[TO DO]: If a line below falls between the line with "border-radius: none ->" and the line with "-> <div> <span>", or is one of those two, output it exactly; output nothing else and no pictures.

[RECORD SET]:
-*-

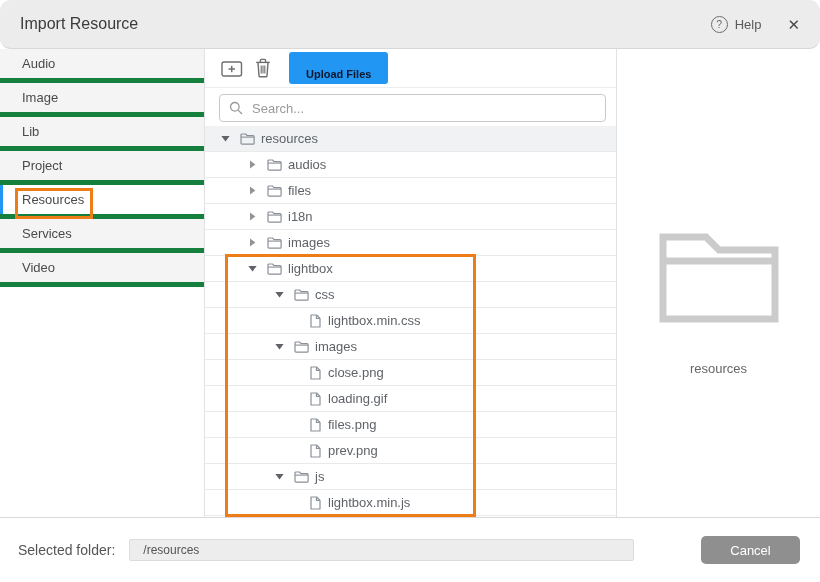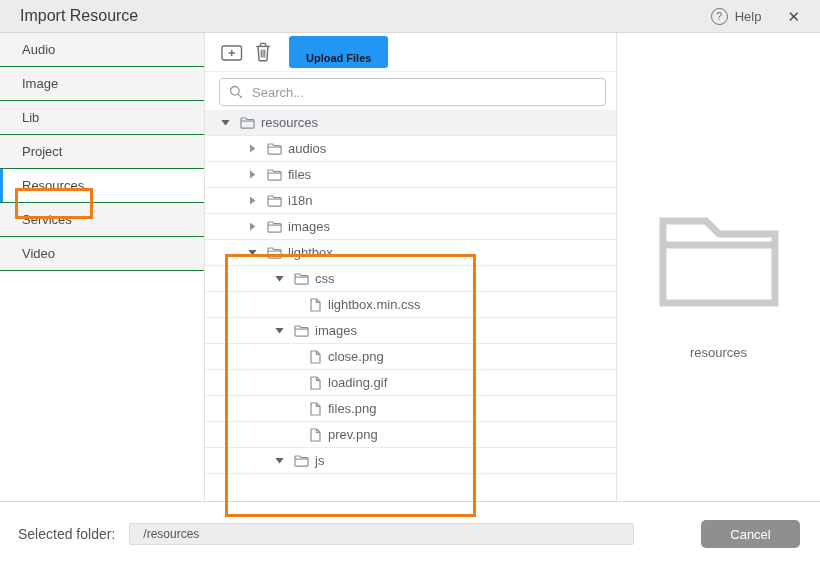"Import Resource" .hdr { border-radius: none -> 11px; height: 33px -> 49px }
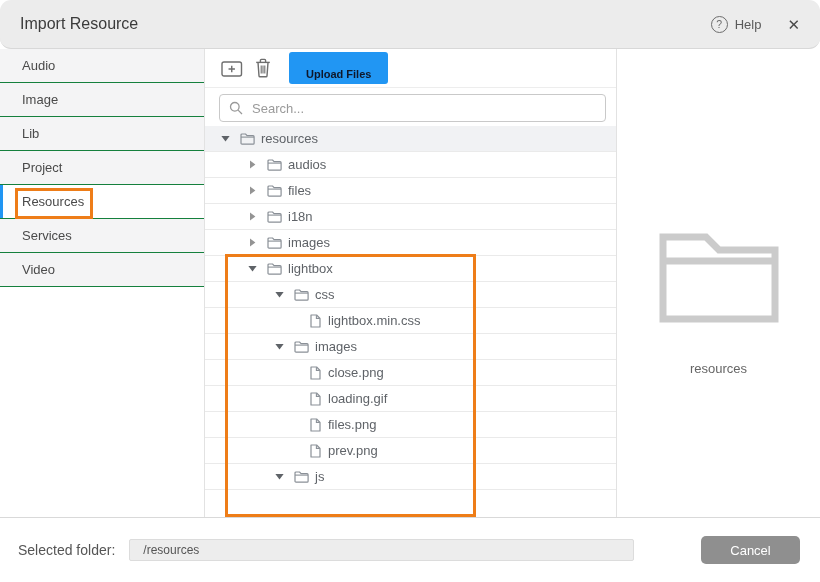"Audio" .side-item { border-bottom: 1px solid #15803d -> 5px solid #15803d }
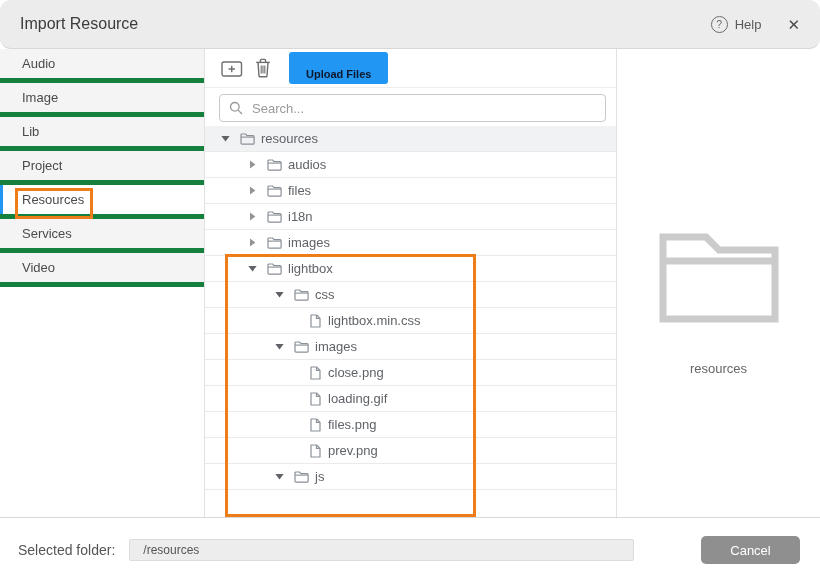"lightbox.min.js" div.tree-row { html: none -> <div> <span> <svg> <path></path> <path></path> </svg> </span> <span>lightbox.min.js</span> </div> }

-*-

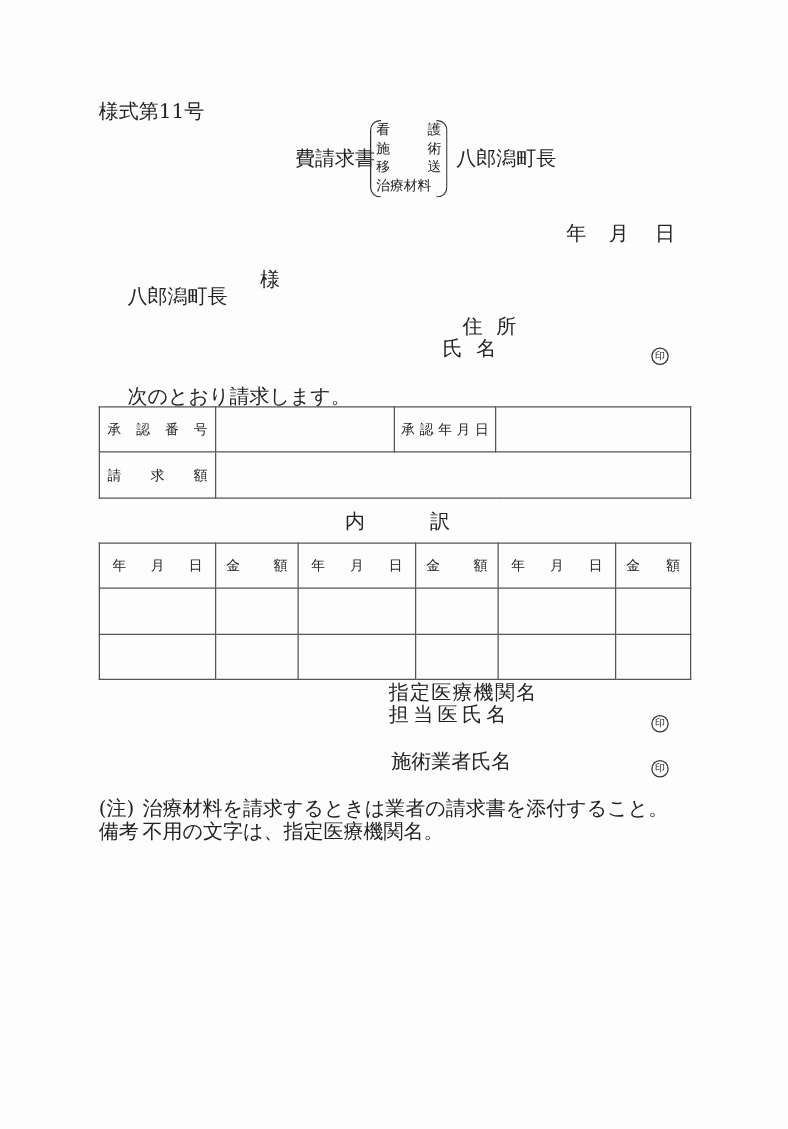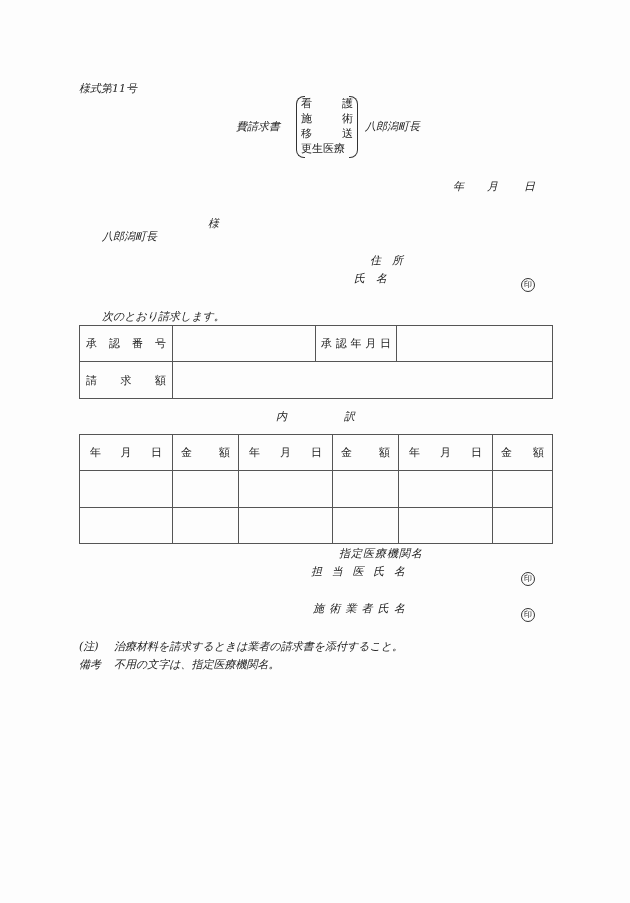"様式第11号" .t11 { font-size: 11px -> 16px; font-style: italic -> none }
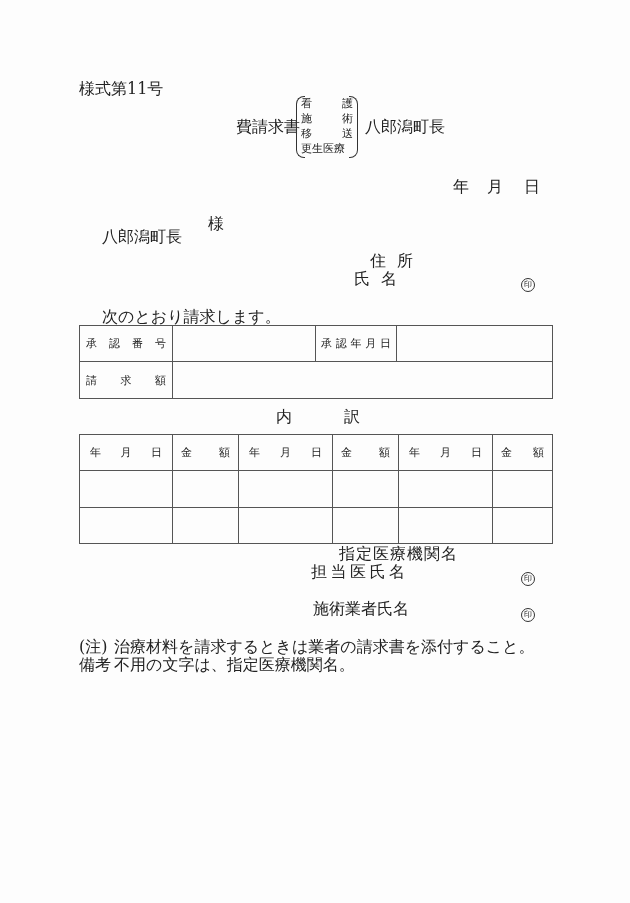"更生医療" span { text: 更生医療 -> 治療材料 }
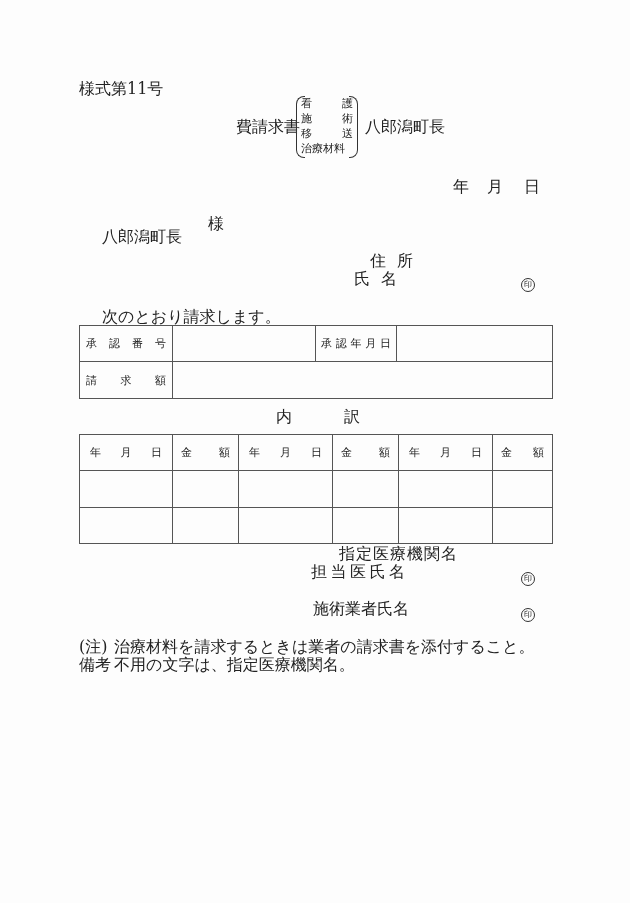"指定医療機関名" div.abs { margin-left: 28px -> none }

-*-

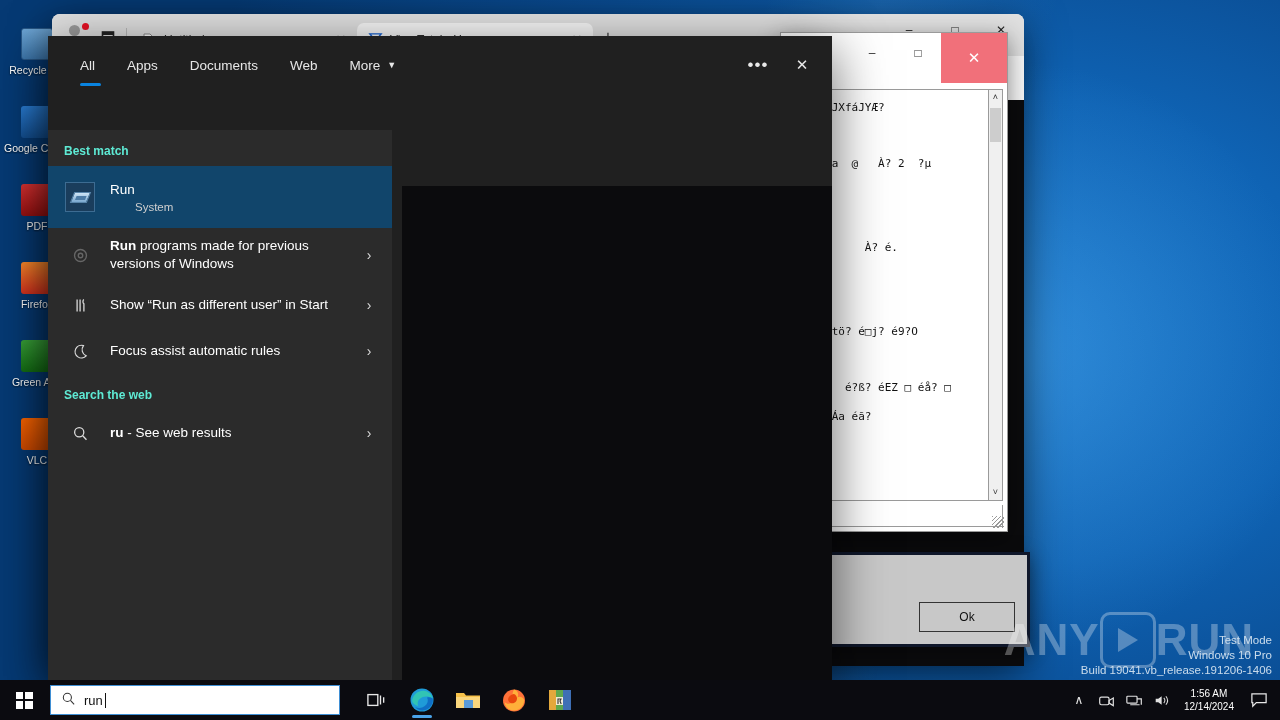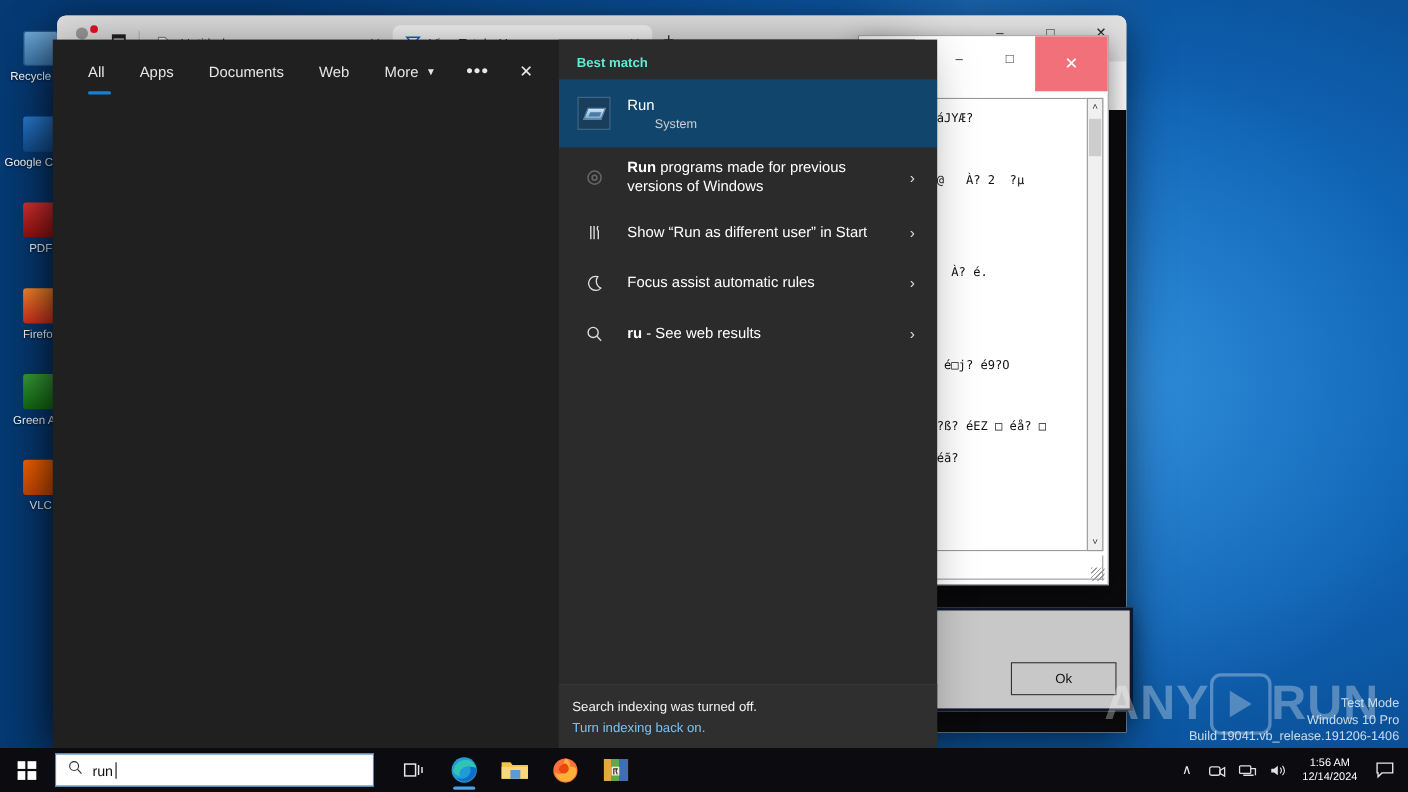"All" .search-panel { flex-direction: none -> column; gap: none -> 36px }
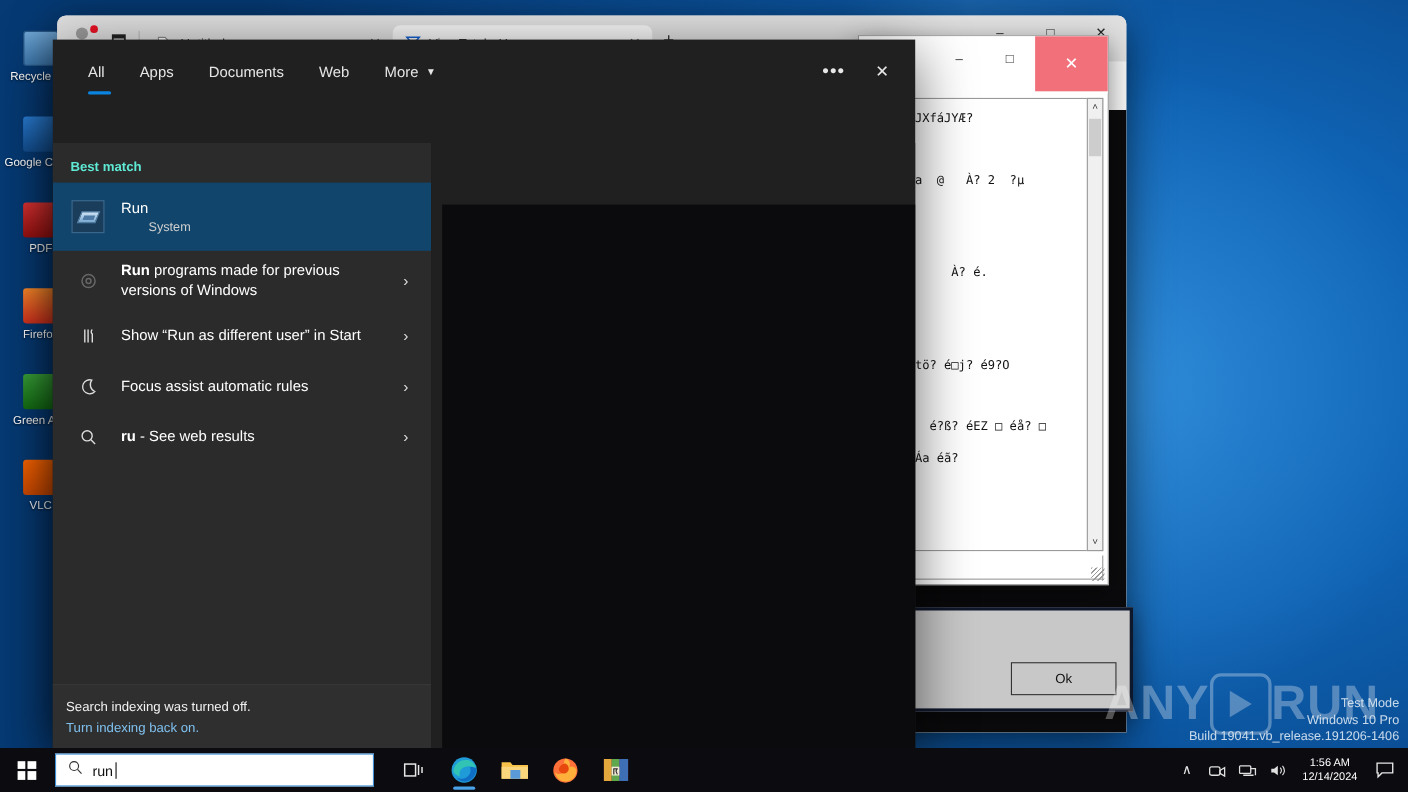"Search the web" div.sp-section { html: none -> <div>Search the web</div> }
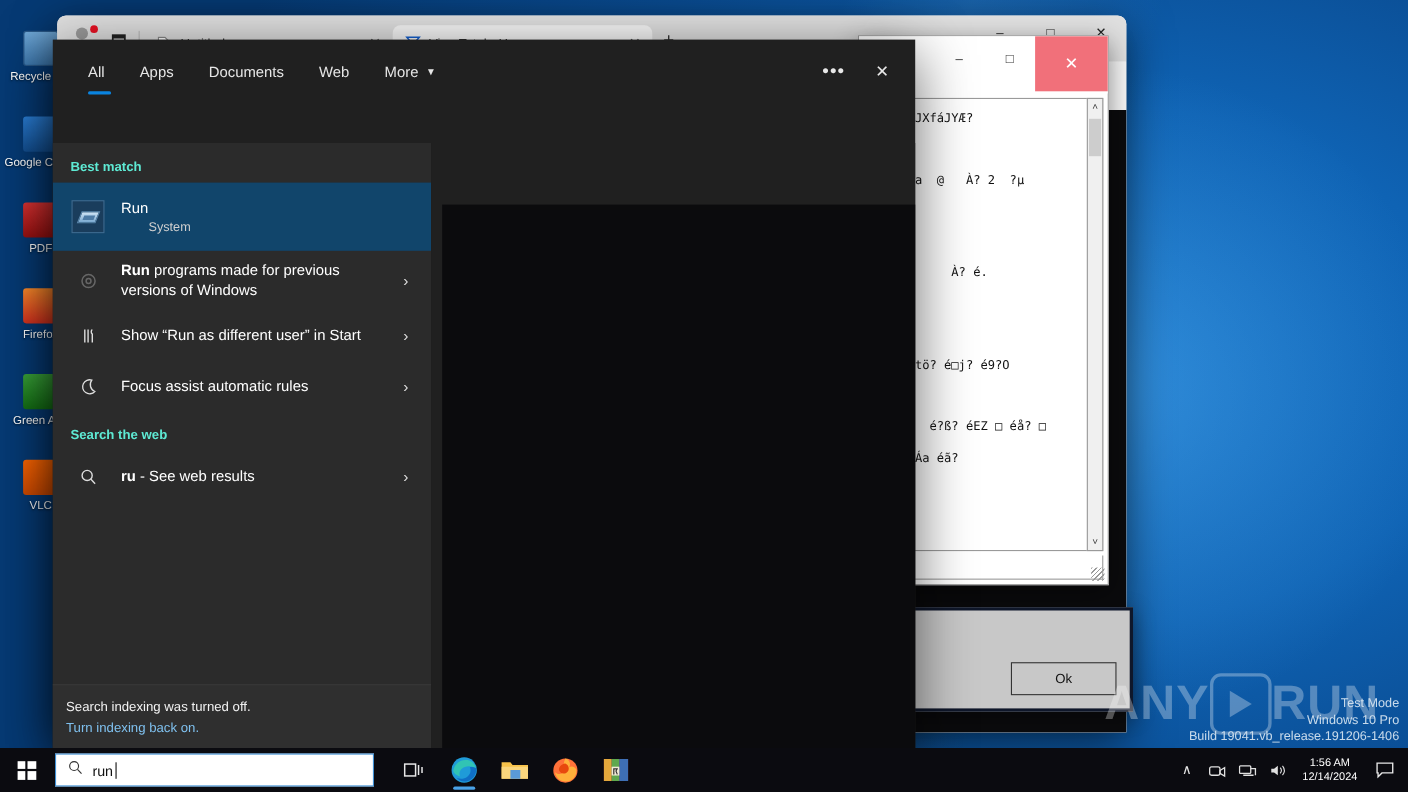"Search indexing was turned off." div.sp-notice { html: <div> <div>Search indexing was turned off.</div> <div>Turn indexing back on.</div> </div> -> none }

-*-

[FINAL ANSWER]:
"Import Resource" .hdr { border-radius: none -> 11px; height: 33px -> 49px }
"Audio" .side-item { border-bottom: 1px solid #15803d -> 5px solid #15803d }
"lightbox.min.js" div.tree-row { html: none -> <div> <span> <svg> <path></path> <path></path> </svg> </span> <span>lightbox.min.js</span> </div> }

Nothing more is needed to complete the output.